You'll notice something important by now. The first map showing more cases of the covid and more deaths by the covid in states run by Republican governors overlaps pretty well with the second map, Woodard's, showing where "Deep South" is and where its attitudes toward democracy prevail around the country. The more people think "democracy is the privilege of the few and enslavement the natural lot of the many," the more people have been getting sick and dying. Importantly, they have been insisting on getting sick and dying because they would rather die than be wrong about what they believe. In order to save American democracy, we should de-southernize it.
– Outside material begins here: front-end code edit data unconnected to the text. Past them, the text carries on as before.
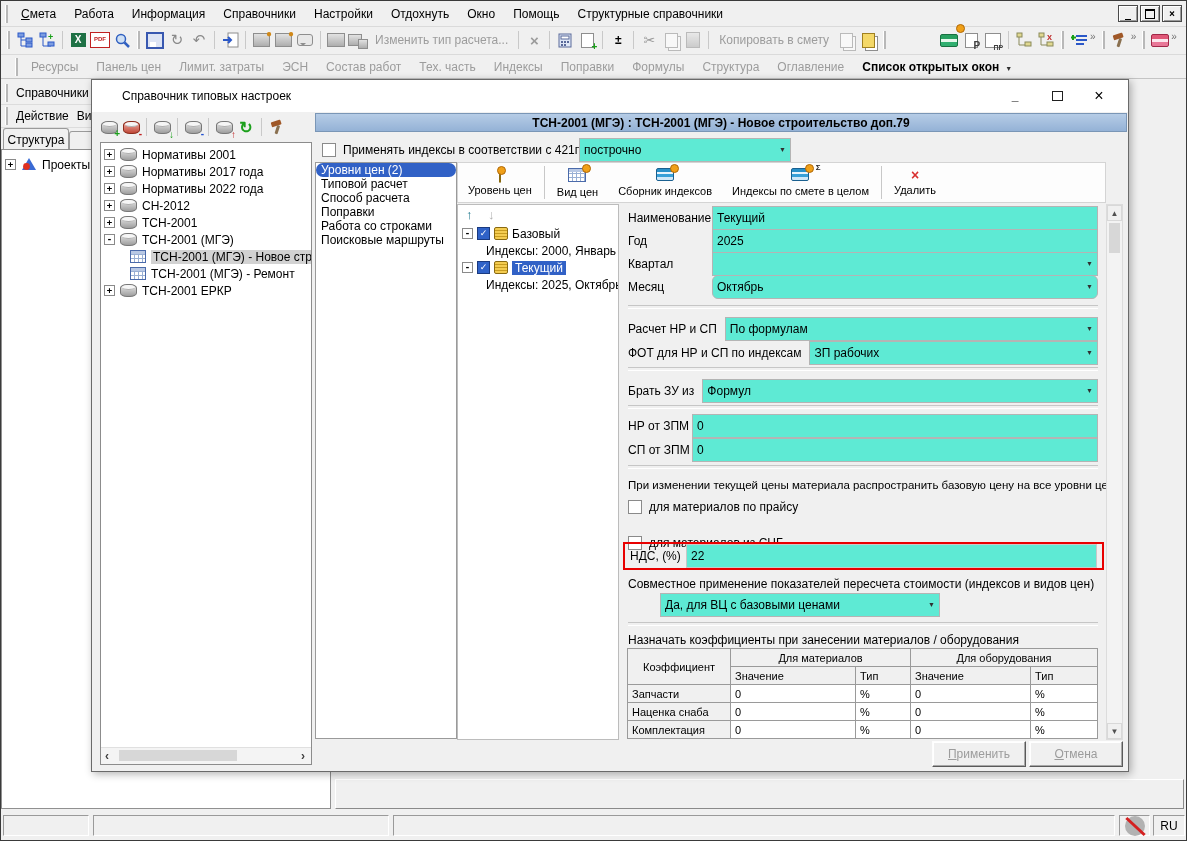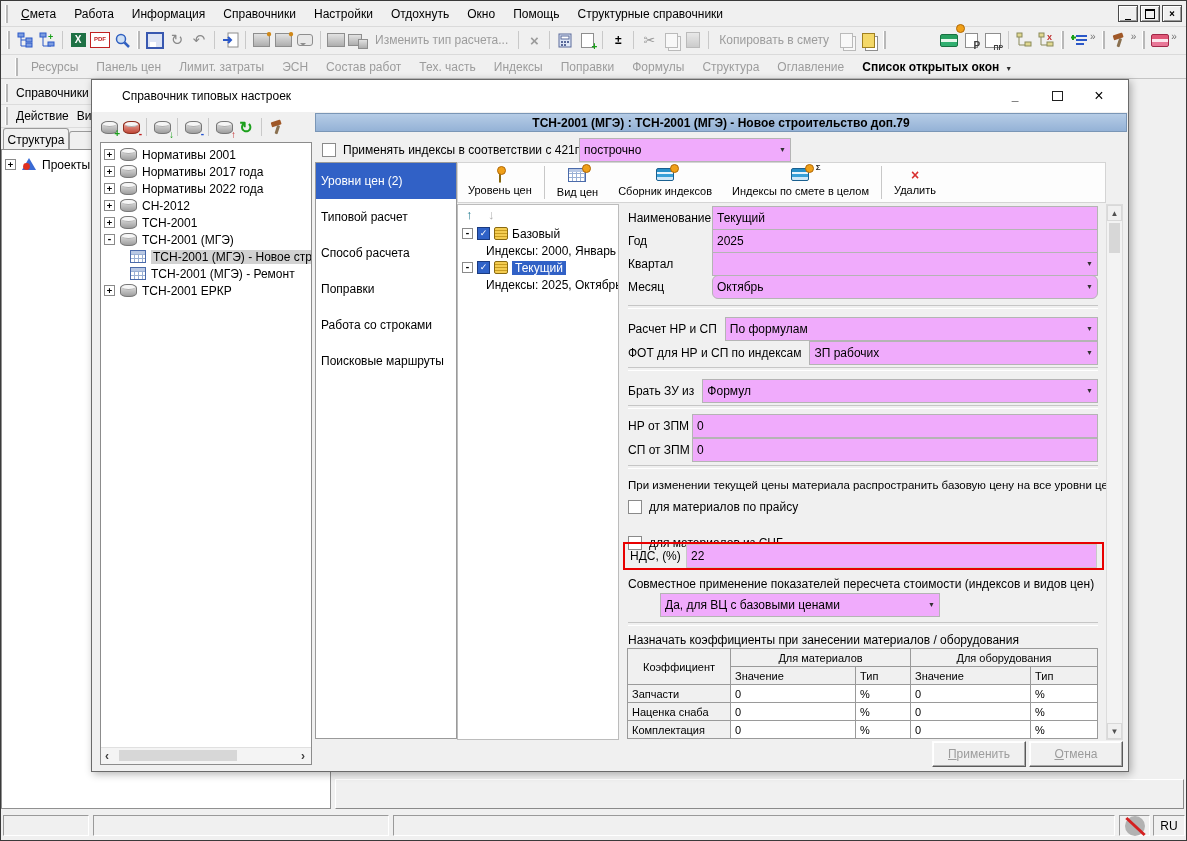--- a/index.html
+++ b/index.html
@@ -37,7 +37,7 @@
   .cb{width:12px;height:12px;background:#fff;border:1px solid #8a8a8a;flex:none;}
   .exp{width:9px;height:9px;border:1px solid #8a8a8a;background:#fff;font:bold 9px/8px "DejaVu Sans Mono",monospace;
     text-align:center;flex:none;color:#000;}
-  .field{background:#f0abfc;border:1px solid #b4b4b4;display:flex;align-items:center;padding:0 4px;font-size:12px;box-sizing:border-box;height:24px;}
+  .field{background:#5eead4;border:1px solid #b4b4b4;display:flex;align-items:center;padding:0 4px;font-size:12px;box-sizing:border-box;height:24px;}
   .caret{font-size:7px;color:#303030;margin-left:auto;}
   .hr{position:absolute;left:6px;right:8px;height:2px;border-top:1px solid #c6c6c6;border-bottom:1px solid #fff;}
   .gbox{width:15px;height:12px;background:linear-gradient(#e2e2e2,#aeaeae);border:1px solid #8e8e8e;flex:none;position:relative;}

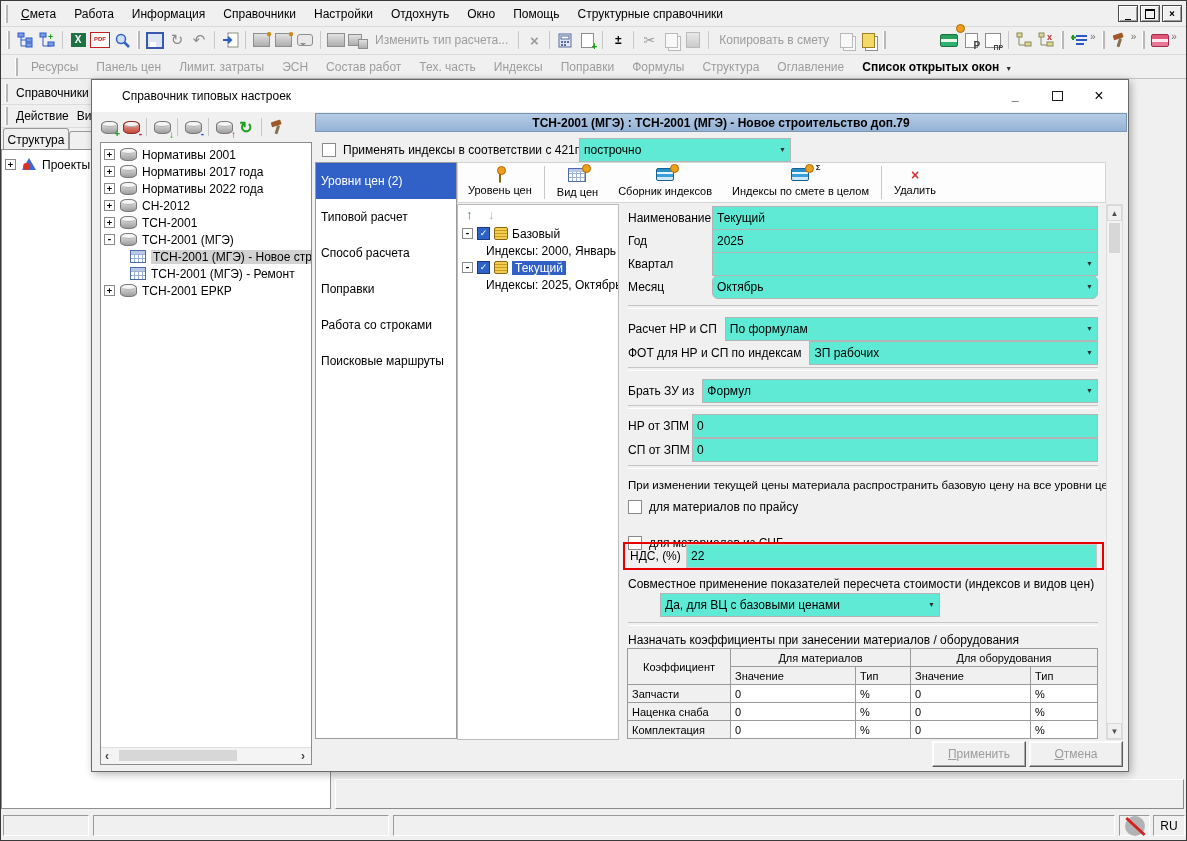--- a/index.html
+++ b/index.html
@@ -56,7 +56,7 @@
   .ttrow .tlbl{font-size:12px;}
   .tlbl.sel{background:#d2d2d2;padding:0 2px;}
   .child{padding-left:26px;}
-  .catitem{height:36px;display:flex;align-items:center;padding-left:5px;white-space:nowrap;}
+  .catitem{height:14px;display:flex;align-items:center;padding-left:5px;white-space:nowrap;border-radius:9px;}
   .catitem.sel{background:#3161c6;color:#fff;}
   .lvlbtn{display:flex;flex-direction:column;align-items:center;justify-content:center;gap:2px;padding:2px 10px;font-size:11px;white-space:nowrap;}
   .sepline{width:1px;background:#c8c8c8;margin:3px 2px;}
That probably won't ever happen fully. The best we can hope for is showing just enough people in regions of the country that have been in alignment with white southern politics that maintaining that alignment is the road to suicide. The best we can hope for is showing them public health policy is not just good for them but "a shield against the machinations of grasping aristocrats and other would-be tyrants"—which is to say, a Republican Party bent on denying the will of the people. Public health policy can take us only so far. We have to meet bad politics with good politics.

I'm hopeful the combo of Donald Trump's presidency and the pandemic has rejiggered the national electorate so that El Norte or the Midlands or Tidewater (again Woodard's inventions) stops siding with white southern attitudes toward democracy and starts siding with attitudes privileging the greatest good for the greatest number. Perhaps then democracy will thrive—if and when we get through this damn pandemic.